[What you are asked to do]: Leave the pictures out and transcribe every record exactly.

━━━ Input material

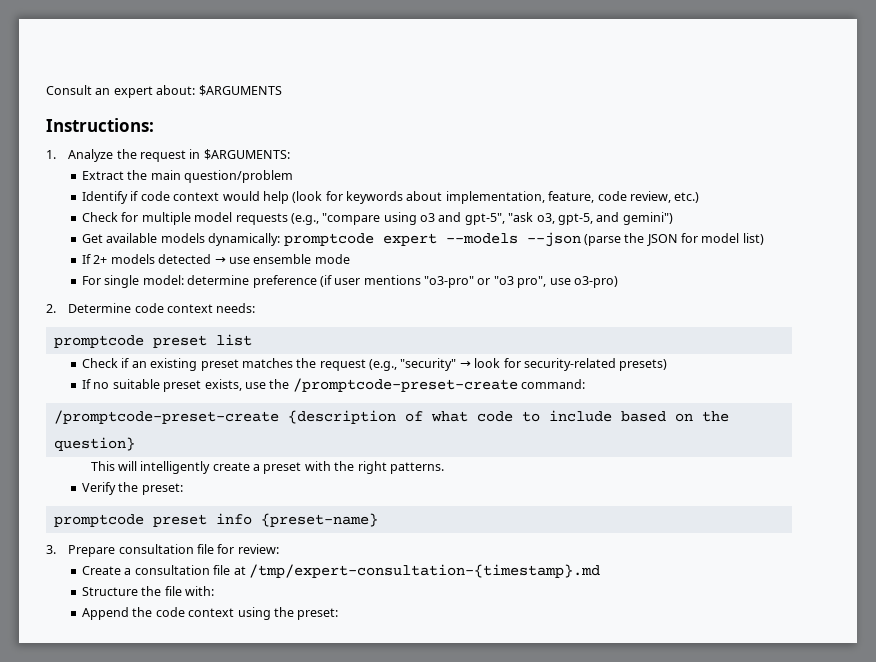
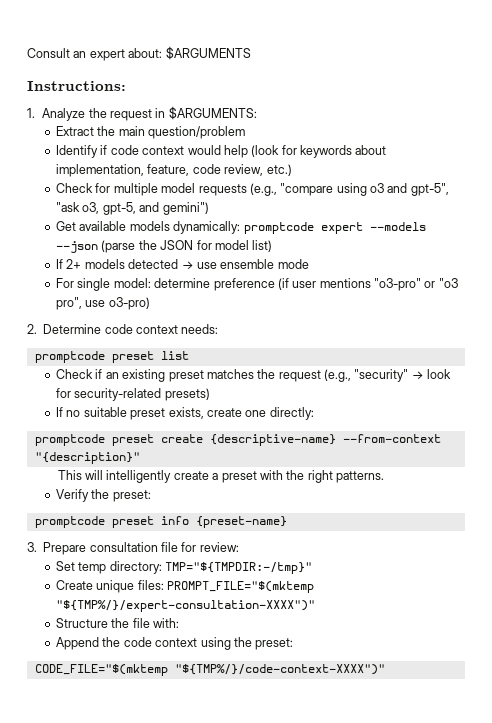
- If no suitable preset exists, use the /promptcode-preset-create command:
- /promptcode-preset-create {description of what code to include based on the question}
+ If no suitable preset exists, create one directly:
+ promptcode preset create {descriptive-name} --from-context "{description}"
- Create a consultation file at /tmp/expert-consultation-{timestamp}.md
+ Set temp directory: TMP="${TMPDIR:-/tmp}"
+ Create unique files: PROMPT_FILE="$(mktemp "${TMP%/}/expert-consultation-XXXX")"
+ CODE_FILE="$(mktemp "${TMP%/}/code-context-XXXX")"

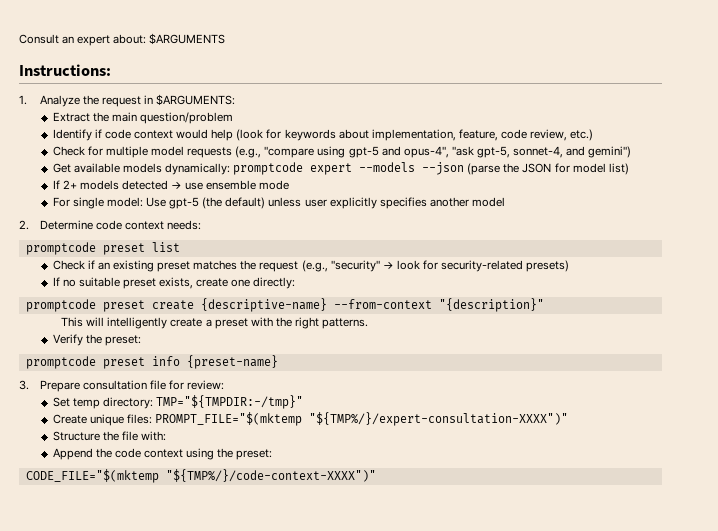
- Check for multiple model requests (e.g., "compare using o3 and gpt-5", "ask o3, gpt-5, and gemini")
+ Check for multiple model requests (e.g., "compare using gpt-5 and opus-4", "ask gpt-5, sonnet-4, and gemini")
- For single model: determine preference (if user mentions "o3-pro" or "o3 pro", use o3-pro)
+ For single model: Use gpt-5 (the default) unless user explicitly specifies another model

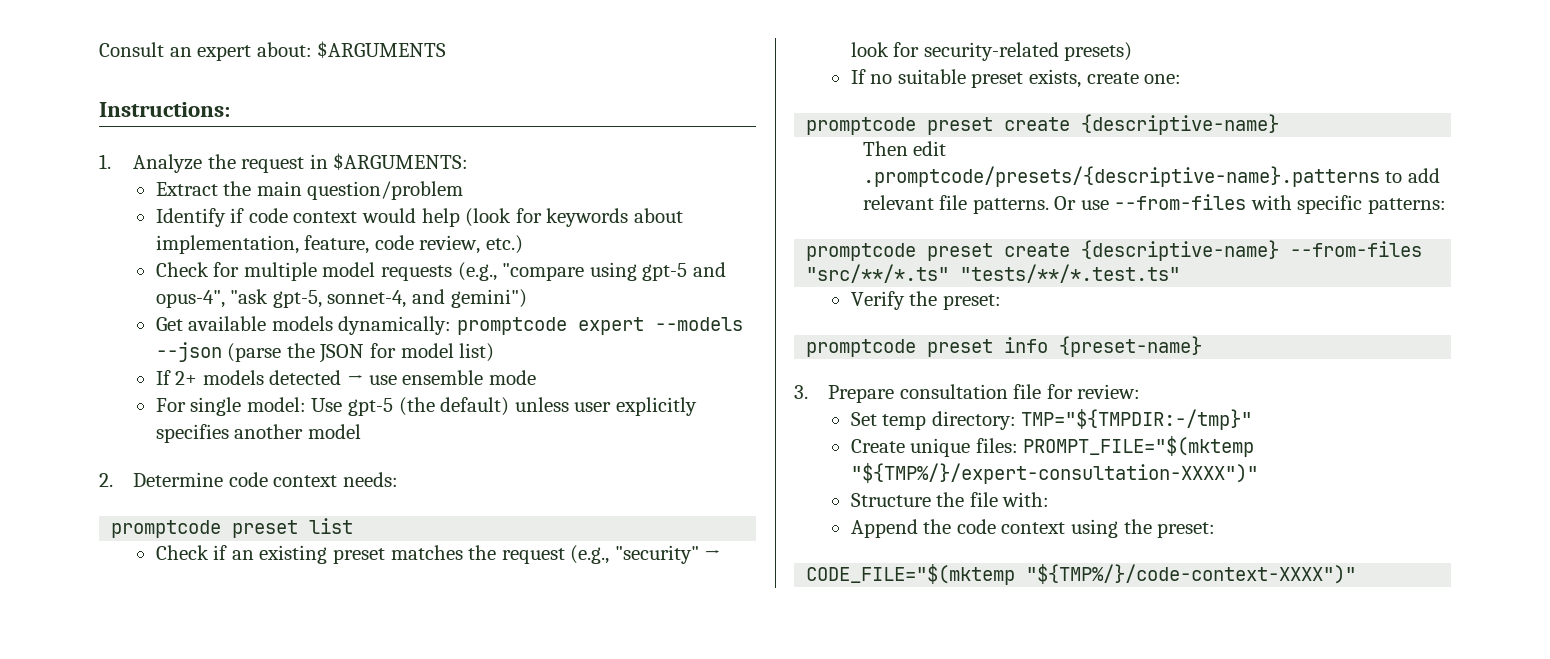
- If no suitable preset exists, create one directly:
- promptcode preset create {descriptive-name} --from-context "{description}"
- This will intelligently create a preset with the right patterns.
+ If no suitable preset exists, create one:
+ promptcode preset create {descriptive-name}
+ Then edit .promptcode/presets/{descriptive-name}.patterns to add relevant file patterns. Or use --from-files with specific patterns:
+ promptcode preset create {descriptive-name} --from-files "src/**/*.ts" "tests/**/*.test.ts"

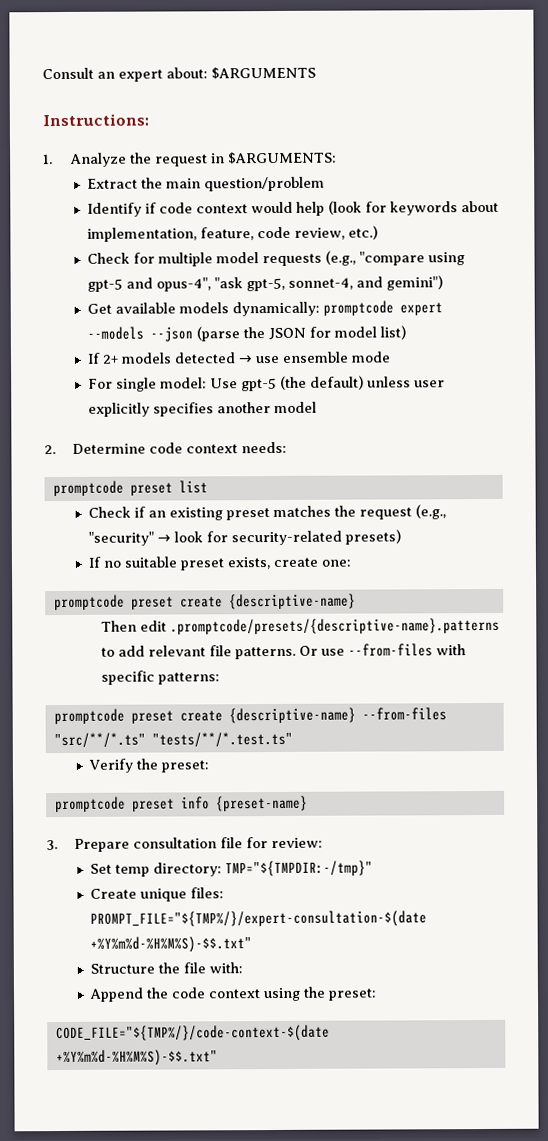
- Create unique files: PROMPT_FILE="$(mktemp "${TMP%/}/expert-consultation-XXXX")"
+ Create unique files: PROMPT_FILE="${TMP%/}/expert-consultation-$(date +%Y%m%d-%H%M%S)-$$.txt"
- CODE_FILE="$(mktemp "${TMP%/}/code-context-XXXX")"
+ CODE_FILE="${TMP%/}/code-context-$(date +%Y%m%d-%H%M%S)-$$.txt"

━━━━━━

[Written solution]:
- If no suitable preset exists, use the /promptcode-preset-create command:
- /promptcode-preset-create {description of what code to include based on the question}
+ If no suitable preset exists, create one directly:
+ promptcode preset create {descriptive-name} --from-context "{description}"
- Create a consultation file at /tmp/expert-consultation-{timestamp}.md
+ Set temp directory: TMP="${TMPDIR:-/tmp}"
+ Create unique files: PROMPT_FILE="$(mktemp "${TMP%/}/expert-consultation-XXXX")"
+ CODE_FILE="$(mktemp "${TMP%/}/code-context-XXXX")"

- Check for multiple model requests (e.g., "compare using o3 and gpt-5", "ask o3, gpt-5, and gemini")
+ Check for multiple model requests (e.g., "compare using gpt-5 and opus-4", "ask gpt-5, sonnet-4, and gemini")
- For single model: determine preference (if user mentions "o3-pro" or "o3 pro", use o3-pro)
+ For single model: Use gpt-5 (the default) unless user explicitly specifies another model

- If no suitable preset exists, create one directly:
- promptcode preset create {descriptive-name} --from-context "{description}"
- This will intelligently create a preset with the right patterns.
+ If no suitable preset exists, create one:
+ promptcode preset create {descriptive-name}
+ Then edit .promptcode/presets/{descriptive-name}.patterns to add relevant file patterns. Or use --from-files with specific patterns:
+ promptcode preset create {descriptive-name} --from-files "src/**/*.ts" "tests/**/*.test.ts"

- Create unique files: PROMPT_FILE="$(mktemp "${TMP%/}/expert-consultation-XXXX")"
+ Create unique files: PROMPT_FILE="${TMP%/}/expert-consultation-$(date +%Y%m%d-%H%M%S)-$$.txt"
- CODE_FILE="$(mktemp "${TMP%/}/code-context-XXXX")"
+ CODE_FILE="${TMP%/}/code-context-$(date +%Y%m%d-%H%M%S)-$$.txt"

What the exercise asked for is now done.